Seyyahların gözdesi Edirne, tarihe eşsiz kanıtlar sunan mirasıyla adeta büyülü bir masal gibi... Yiğitliğin değerini artıran kahramanlık hikayeleriyle “dillenen bir efsane”, bağrında su yollarını buluşturan eşsiz doğal zenginlikleriyle “kulaktan kulağa dolaşan bir hazine”...
Bir şehirden daha fazlası
Şairlerin dizelerine anlam katmış, kitaplara konu olmuş, Osmanlı saltanatına evsahipliği yapmış eski başkent Edirne, bugün 3 imparatorluğun izlerini taşıyan eşsiz tarih mirasının yanı sıra, kendine özgü doğal ve kültürel zenginlikleriyle, bir şehirden daha fazlasını bekleyen ziyaretçilere unutulmaz bir deneyim bahşediyor.

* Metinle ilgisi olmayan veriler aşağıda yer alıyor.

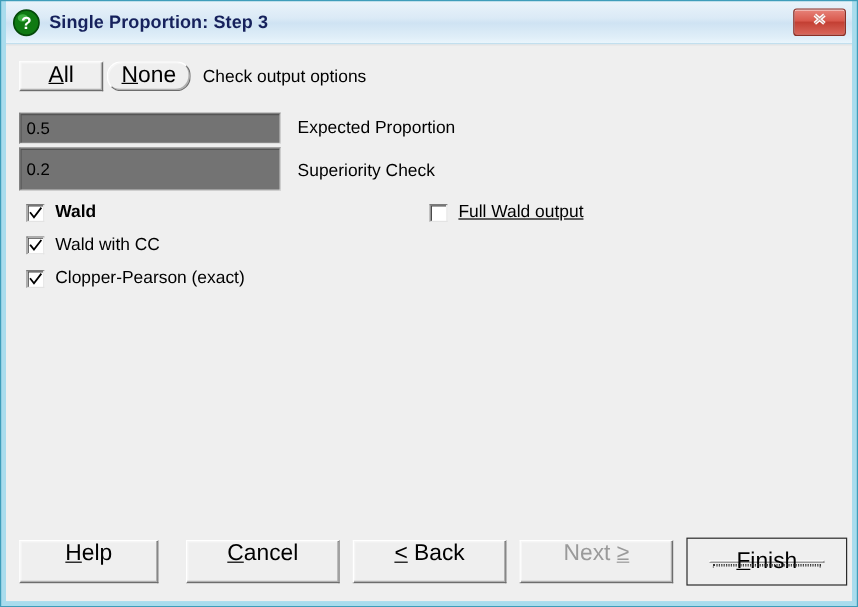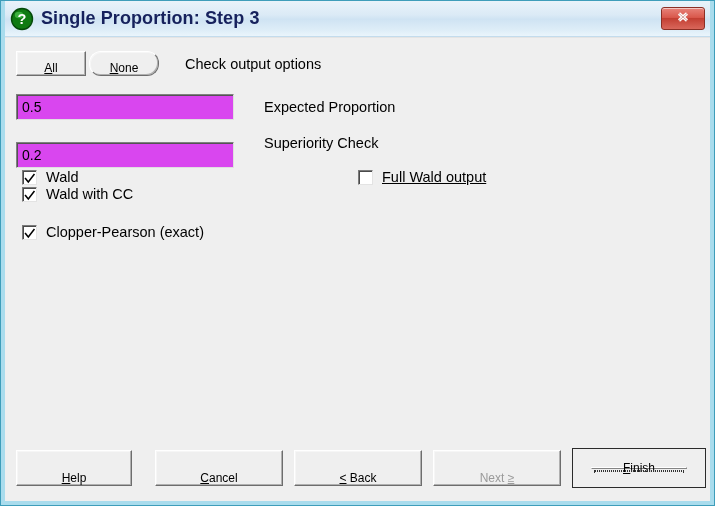"Single Proportion: Step 3" .title-text { font-size: 18px -> 15px }
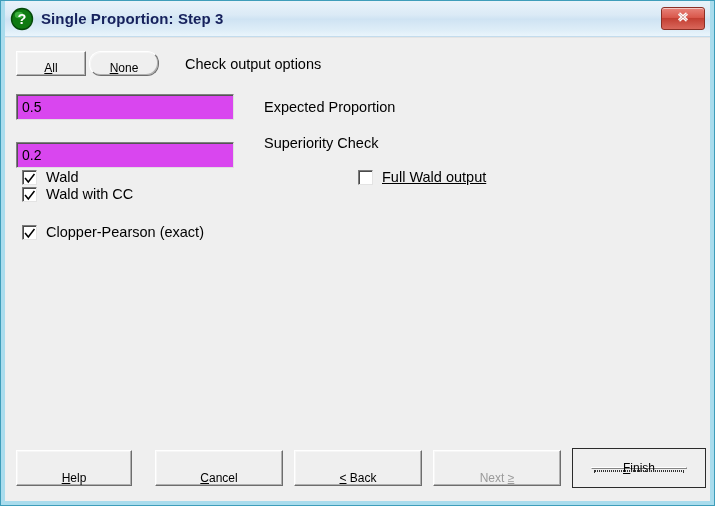"All" .btn { align-items: flex-end -> flex-start; font-size: 12px -> 19px }
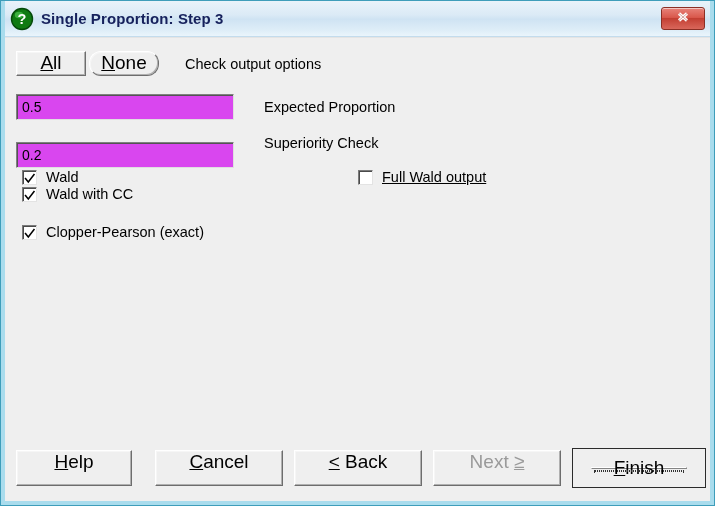"Check output options" .label { margin-left: 16px -> none }
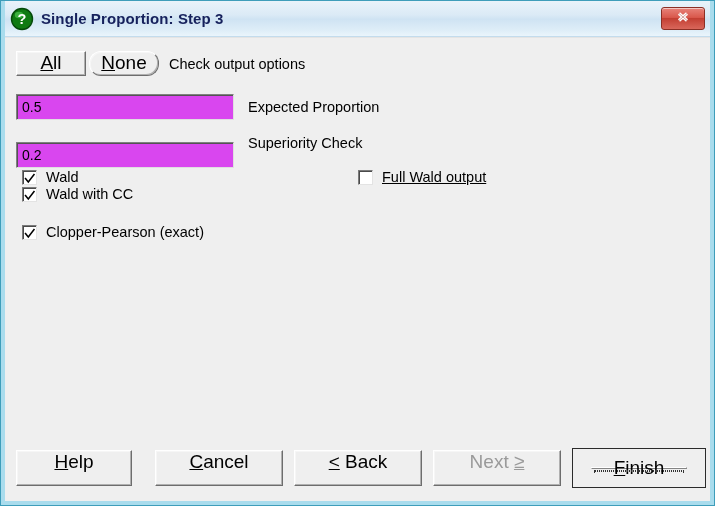"0.5" .input { background: #d946ef -> #737373 }
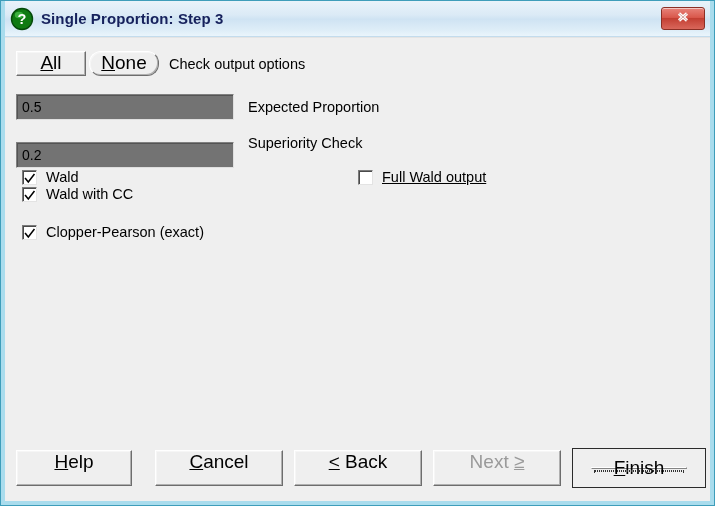"0.2" div.input { height: 26px -> 36px; top: 104px -> 85px }
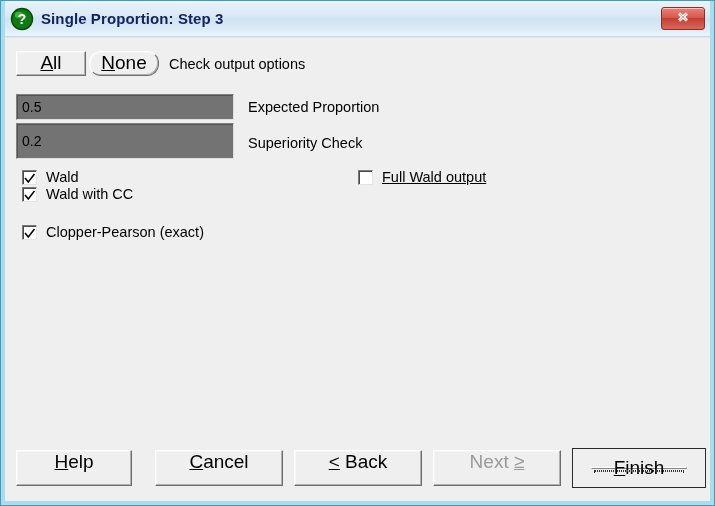"Wald" div.checkrow { font-weight: none -> bold }
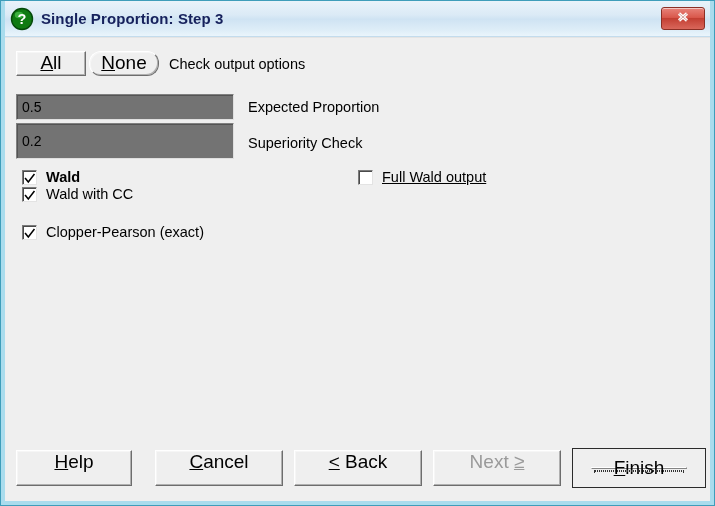"Wald with CC" div.checkrow { top: 148px -> 158px }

Hayata bakışında "geleneksel" değerlerini "batılı" yaşam tarzıyla aynı potada öğüterek, kendine özgü bir kültüre dönüştüren Edirne halkı, yaşadığı şehrin kurulu olduğu toprak parçasının tarih boyunca gördüğü ilgi ve çeşitliliği bünyesinde barındırarak nesilden nesile taşırken, yaşadığı şehre ilgi duyan ziyaretçilerini içten bir gülümseme ve samimi bir misafirperverlikle karşılıyor.
Sadece kendine benzeyen, gerçek bir "açık hava müzesi"
Edirne, ihtişamlı tarihinde saltanatın izlerini, camilerinin göğe uzanan minarelerinde sanatın yüceliğini, nehirlerine kurdela gibi yakışan köprülerinde buluşmanın coşkusunu, nakış nakış işlenmiş imaretlerinde paylaşmanın sadeliğini, yüzyıllara meydan okuyan ihtişamlı kervansaraylarında misafirperverliğin samimiyetini günümüze taşıyor...
Edirne, kabuğundan sıyrılıyor
İstanbul'un fethinden sonra başkentliği sona eren ancak coğrafi konumu, tarihi ve kültürel mirasının zenginliğiyle önemini yitirmeyen; büyük yangınlar ve depremlerle sarsılmasına rağmen gücünü toplayıp ayakta kalmayı başaran; Rus, Bulgar ve Yunan işgalleriyle tarifi imkansız acılar çekmesine rağmen umudunu yitirmeden direnen ve savunmasındaki yiğitliklerle tarihe geçen Edirne, bugün yerel yönetimi, sivil toplum örgütleri ve yerel halkın duyarlı yaklaşımlarından aldığı güçle kabuğundan sıyrılarak, eski günlerindeki gibi "kültür başkenti" olma yolunda hızla ilerliyor.